Clive Bundy, Donald Sterling, Public Censorship and the Freedom of Speech



It’s safe to say that these two names have garnered the most media attention in the past month –even overshadowing the Ukrainian crises, the search for flight MH370 and the Korean boat mishap. What makes the story of these two men entirely article worthy is not the substance of what they divulged –albeit stupidly, but how the fallout from their tirades have cast the spotlight on the United States First Amendment and public censorship.

The First Amendment states:

Congress shall make no law respecting an establishment of religion, or prohibiting the free exercise thereof; or abridging the freedom of speech, or of the press; or the right of the people peaceably to assemble, and to petition the Government for a redress of grievances.

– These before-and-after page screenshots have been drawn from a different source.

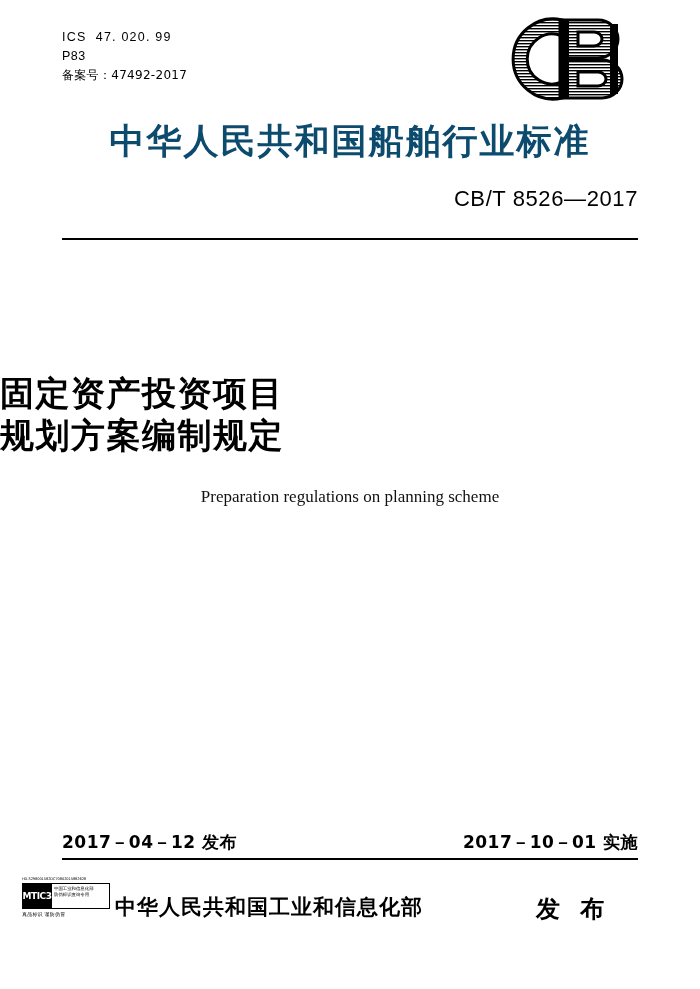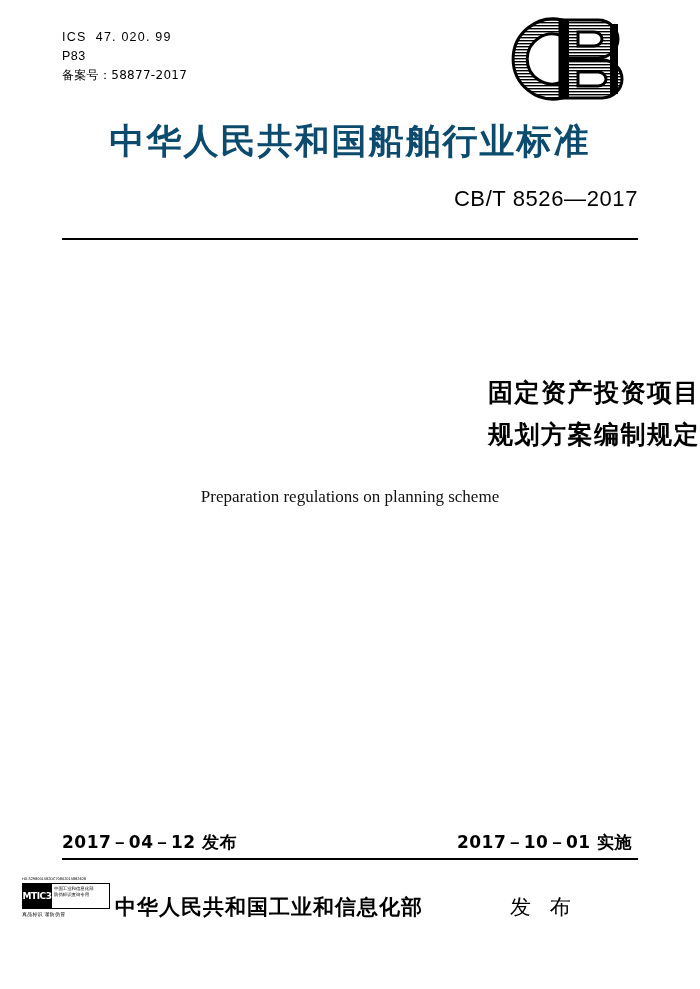--- a/index.html
+++ b/index.html
@@ -233,7 +233,7 @@
   <div class="header-meta">
     <div class="meta-ics">ICS  47. 020. 99</div>
     <div class="meta-class">P83</div>
-    <div class="meta-filing">备案号：58877-2017</div>
+    <div class="meta-filing">备案号：47492-2017</div>
   </div>
 
   <div class="cb-logo">

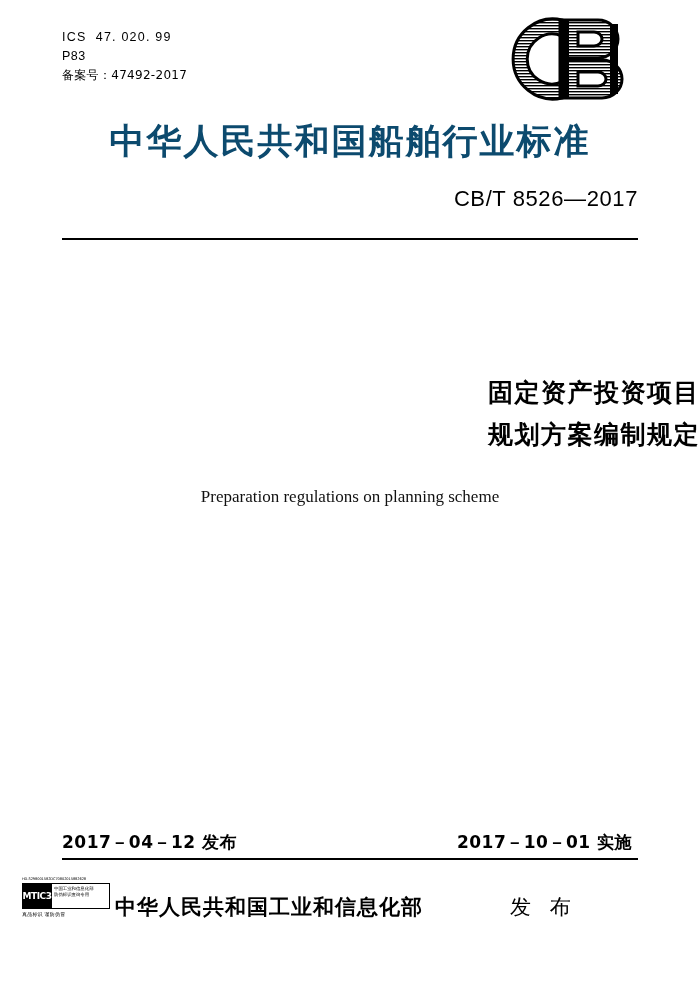--- a/index.html
+++ b/index.html
@@ -89,10 +89,10 @@
     left: 0;
     top: 372px;
     width: 700px;
-    text-align: right;
-    font-family: "DejaVu Sans", sans-serif;
-    font-weight: bold;
-    font-size: 25px;
+    text-align: left;
+    font-family: "DejaVu Sans", sans-serif;
+    font-weight: bold;
+    font-size: 34px;
     letter-spacing: 1.5px;
     line-height: 42px;
   }

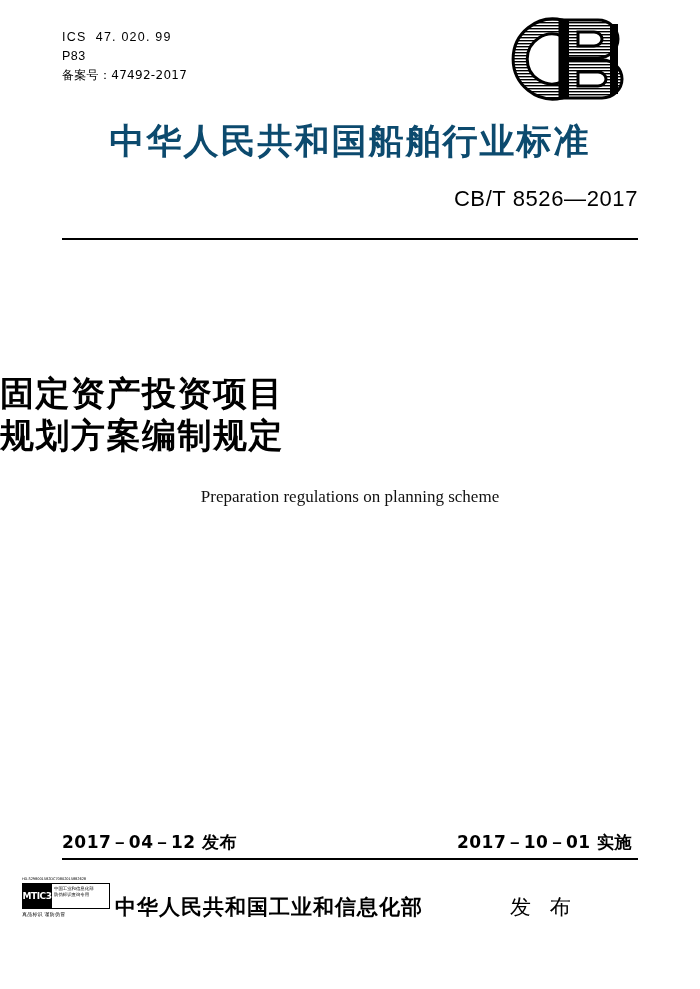--- a/index.html
+++ b/index.html
@@ -131,7 +131,7 @@
   }
   .date-impl {
     position: absolute;
-    right: 68px;
+    right: 62px;
     top: 831px;
     font-family: "DejaVu Sans", sans-serif;
     font-weight: bold;

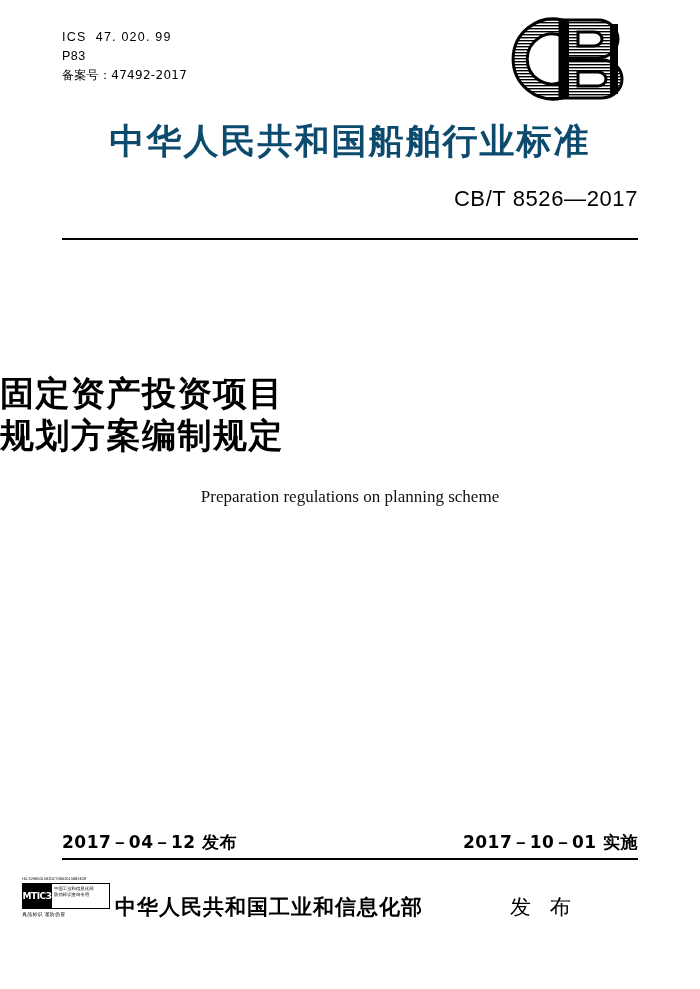--- a/index.html
+++ b/index.html
@@ -152,11 +152,11 @@
   }
   .publish-word {
     position: absolute;
-    left: 510px;
+    left: 536px;
     top: 893px;
     font-family: "DejaVu Sans", sans-serif;
-    font-weight: normal;
-    font-size: 21px;
+    font-weight: bold;
+    font-size: 24px;
     letter-spacing: 6px;
   }
 

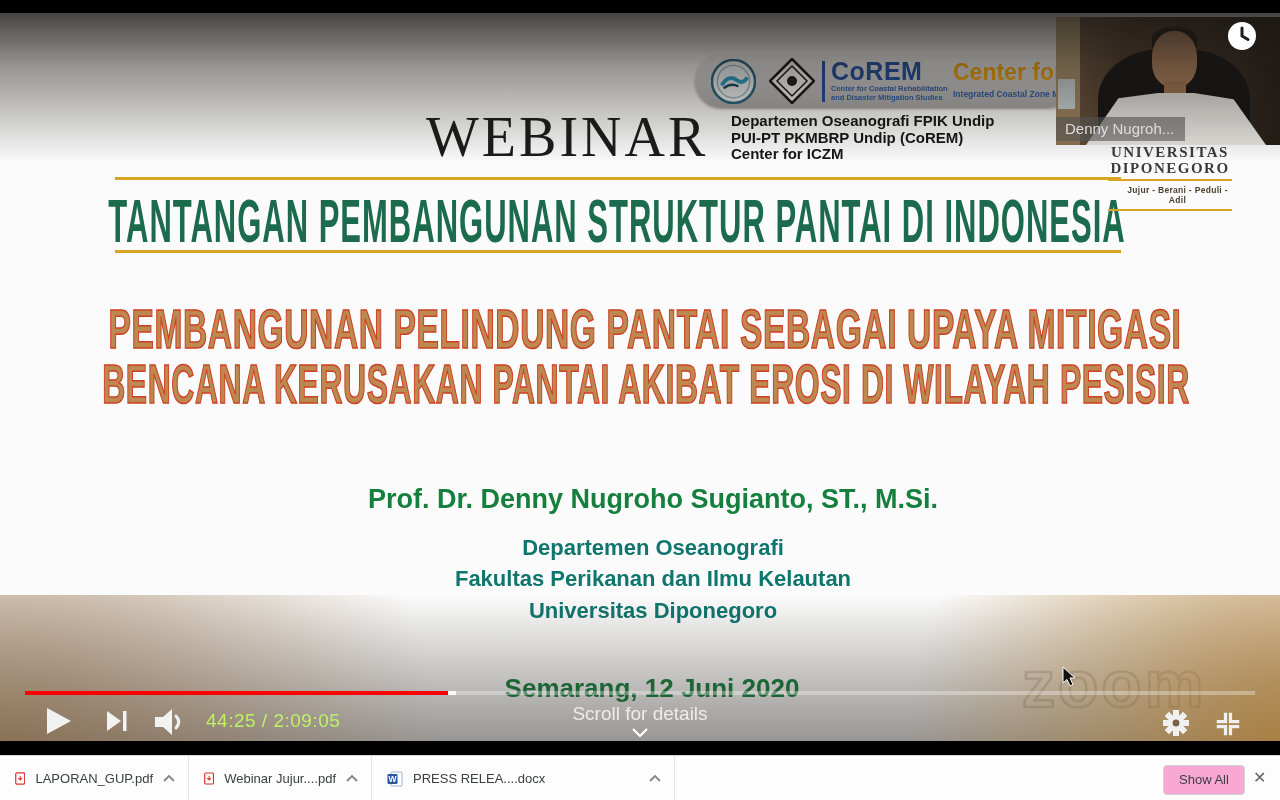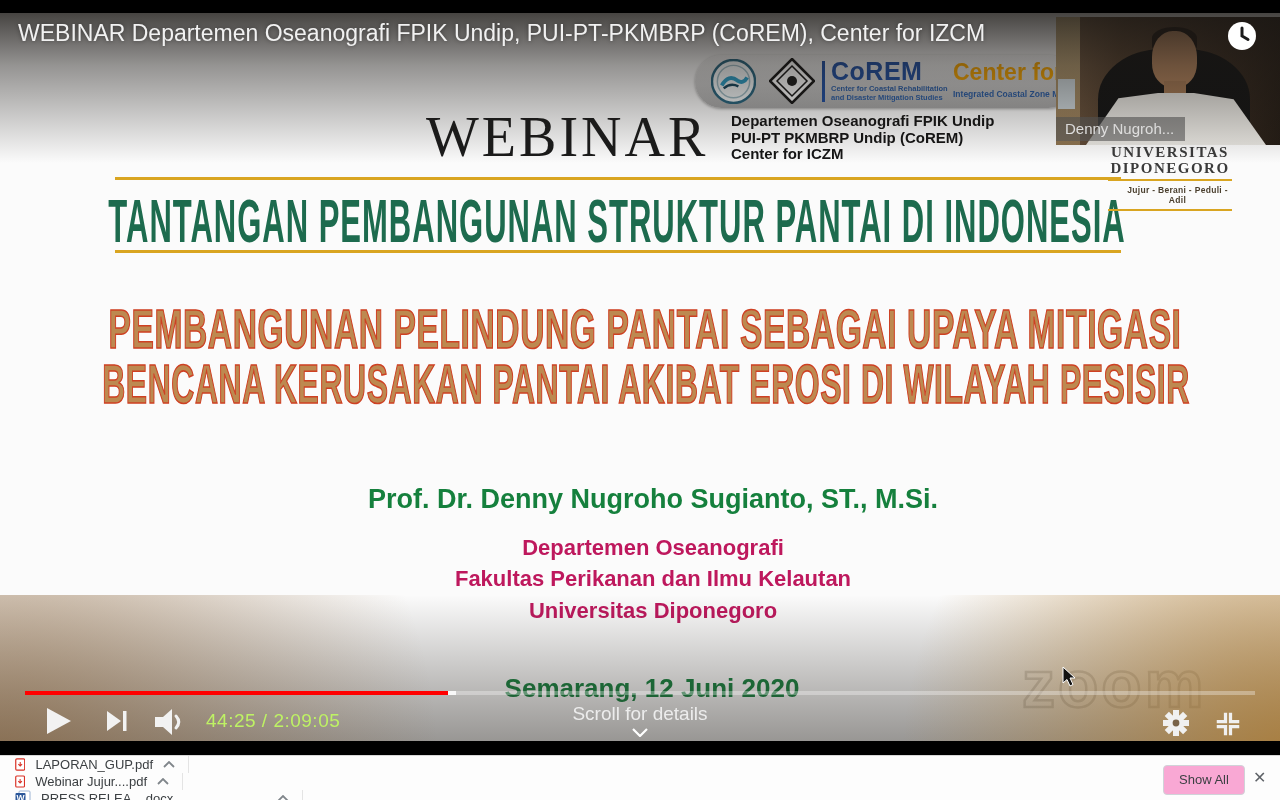--- a/index.html
+++ b/index.html
@@ -173,7 +173,6 @@
   <div id="shade-top"></div>
   <div id="shade-bottom"></div>
 
-  <div id="yt-title">WEBINAR Departemen Oseanografi FPIK Undip, PUI-PT-PKMBRP (CoREM), Center for IZCM</div>
   <svg id="watch-later" viewBox="0 0 32 32">
     <circle cx="16" cy="16" r="14" fill="#ffffff"></circle>
     <path d="M16 8 V16 L22 19.5" stroke="#1c1c1c" stroke-width="3" fill="none" stroke-linecap="round"></path>

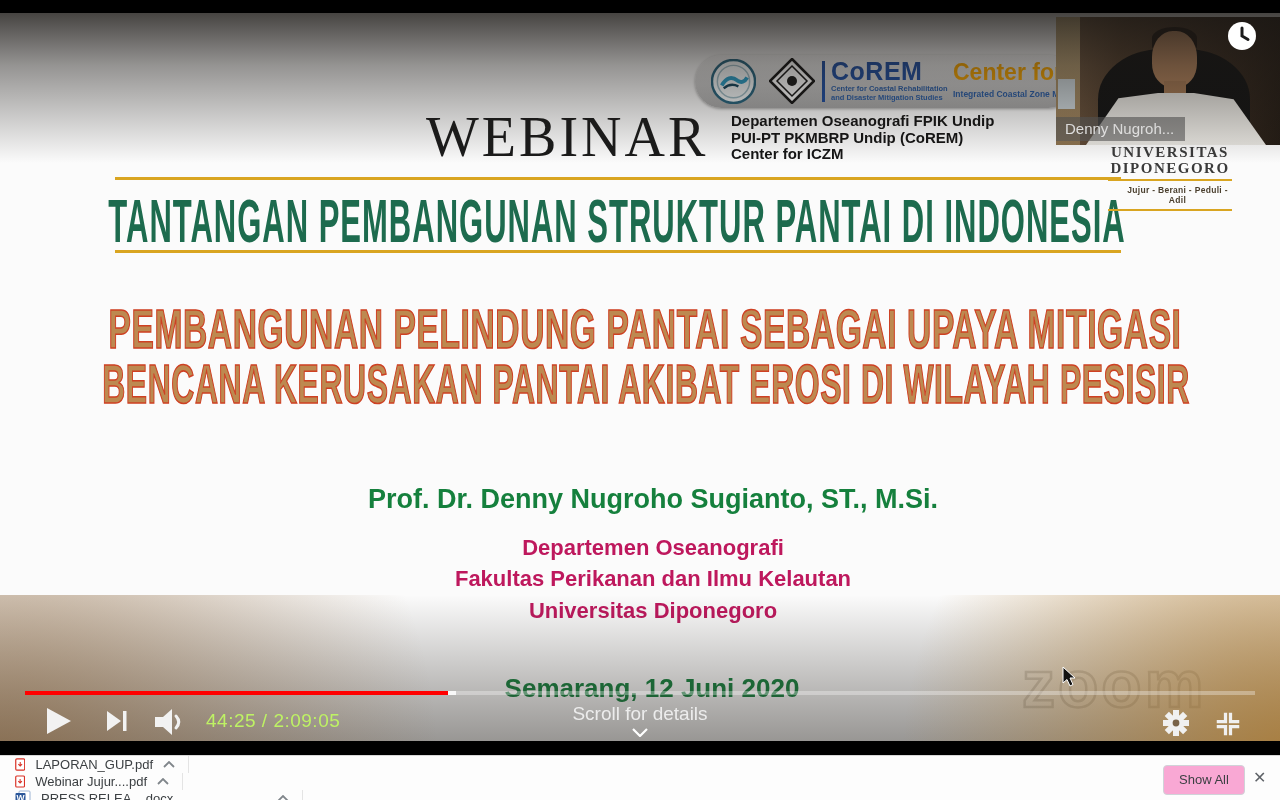--- a/index.html
+++ b/index.html
@@ -57,7 +57,7 @@
   #orange1{left:645px;top:284px;transform:translateX(-50%) scaleX(.61);}
   #orange2{left:646px;top:339px;transform:translateX(-50%) scaleX(.58);}
   .navy{color:#15803d;}
-  .blue{color:#be185d;}
+  .blue{color:#0f766e;}
   .centered{position:absolute;transform:translateX(-50%);white-space:nowrap;font-weight:bold;z-index:1;}
   #speaker{left:653px;top:471px;font-size:27px;}
   #affil1{left:653px;top:522px;font-size:22px;}

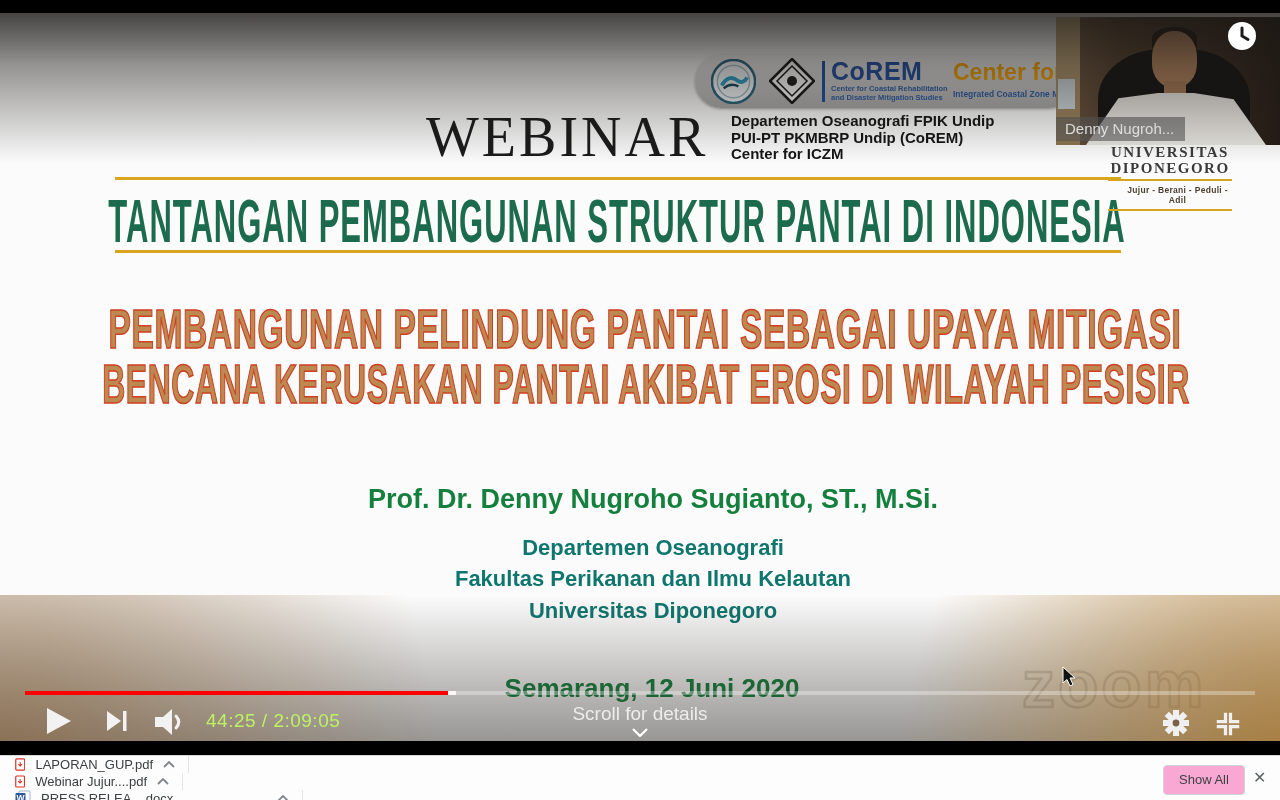--- a/index.html
+++ b/index.html
@@ -86,7 +86,7 @@
   .icon-btn{position:absolute;cursor:pointer;}
   
   #dlbar{position:absolute;left:0;top:755px;width:1280px;height:45px;background:#fdfdfd;
-    border-top:1px solid #d8d8d8;z-index:12;display:flex;align-items:stretch;flex-direction:column;}
+    border-top:1px solid #d8d8d8;z-index:12;display:flex;align-items:stretch;}
   .dl-item{display:flex;align-items:center;gap:10px;padding:0 13px 0 15px;border-right:1px solid #e4e4e4;cursor:pointer;}
   .dl-item:nth-child(1){width:160px;}
   .dl-item:nth-child(2){width:154px;}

If you read in between the lines, you would find a general distrust of Government. Because the United States was an antithesis of a monarchy, the folks wanted to make sure that Government did not have the ability to subdue the free expressions of the average person. Hence the Amendment could be said as a protection of the average person from the Government; but the Amendment does not entirely protect the average person from the average person.

We know there are exceptions to the law; such as, your speech should not directly impact the freedom of speech/expression of another man. This could be loosely interpreted as your speech should not infringe on the ways of life/beliefs of another human being. In this era of political correctness, where LGBT, Minorities, Veterans, Disabled/Special needs persons are all represented by backed interests, any speech/expressions remotely disparaging these groups are entirely frowned upon by society; even though technically, such speech/expressions are protected under the  First Amendment.

Now the questions arise, where should the line be drawn as per free speech? In Donald Sterling’s case, his comments were entirely private-which I bet, many of us have made similarly prejudiced statements in the confines of our homes and associations. The NBA commissioner Adam Silver said (paraphrasing) “even though they were private statements, they are now in the public domain, which makes it public and action had to be taken”.

On the other hand, Clive Bundy was handed a microphone, put on a platform and he spoke candidly – many libertarians would say, public censorship is killing our national discourse. They would argue that in order for any meaningful progress to be made in society, these uncomfortable questions needs to be put out there – which they said he (Clive) did.

Public censorship is becoming increasingly powerful and in certain cases, stifling national discourse. The scary thing about this censorship (by the people) is its being akin to jungle justice meted out by the larger chunk of the vocal population. While this censorship can be effective in policing the public sphere, it sometimes kills dissenting voices which might have provided useful fodder for dialogue and solution.